=== Section Start ===
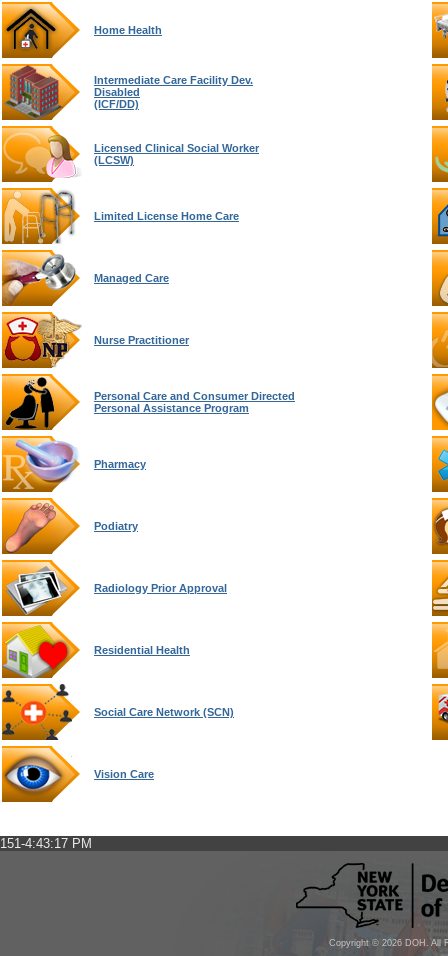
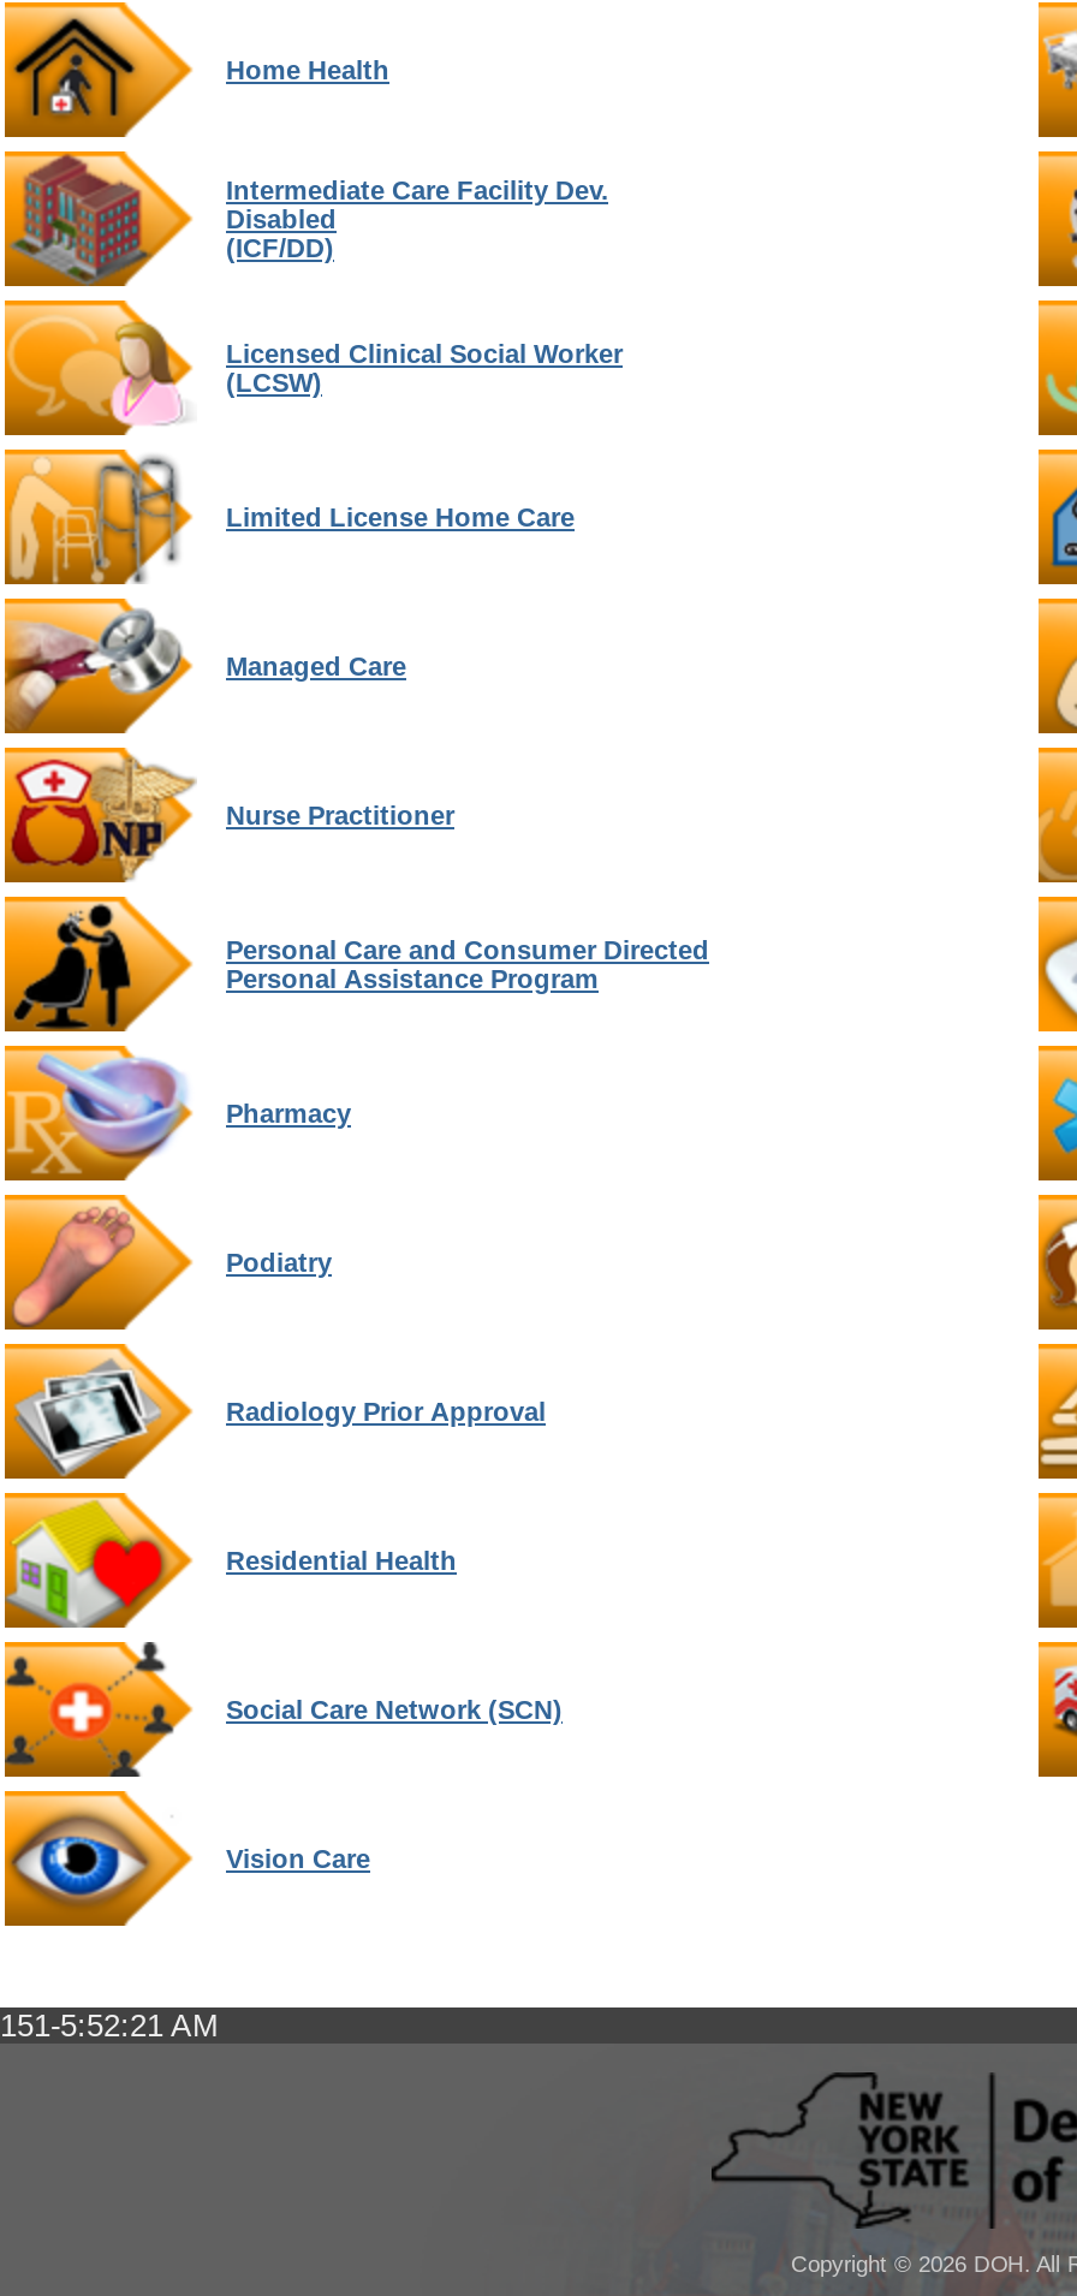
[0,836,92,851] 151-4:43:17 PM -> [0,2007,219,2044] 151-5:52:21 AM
=== Section End ===
=== Section Start ===
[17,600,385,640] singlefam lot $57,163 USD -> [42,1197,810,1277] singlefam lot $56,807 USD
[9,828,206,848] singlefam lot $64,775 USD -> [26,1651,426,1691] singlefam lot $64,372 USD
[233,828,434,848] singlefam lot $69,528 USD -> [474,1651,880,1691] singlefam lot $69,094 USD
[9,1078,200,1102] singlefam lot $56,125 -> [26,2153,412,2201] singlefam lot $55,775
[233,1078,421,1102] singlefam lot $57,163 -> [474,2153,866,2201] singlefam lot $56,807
=== Section End ===
=== Section Start ===
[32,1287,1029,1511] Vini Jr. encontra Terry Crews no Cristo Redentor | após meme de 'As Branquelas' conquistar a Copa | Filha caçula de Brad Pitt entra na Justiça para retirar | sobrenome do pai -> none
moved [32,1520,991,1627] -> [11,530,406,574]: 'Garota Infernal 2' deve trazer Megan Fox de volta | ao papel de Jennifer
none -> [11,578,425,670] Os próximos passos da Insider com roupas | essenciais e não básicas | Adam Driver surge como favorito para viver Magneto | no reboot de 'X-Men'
=== Section End ===
PROBLEM:
Each line above that holds the string "none" should be copied and shown.

EXERCISE ANSWER:
[32,1287,1029,1511] Vini Jr. encontra Terry Crews no Cristo Redentor | após meme de 'As Branquelas' conquistar a Copa | Filha caçula de Brad Pitt entra na Justiça para retirar | sobrenome do pai -> none
none -> [11,578,425,670] Os próximos passos da Insider com roupas | essenciais e não básicas | Adam Driver surge como favorito para viver Magneto | no reboot de 'X-Men'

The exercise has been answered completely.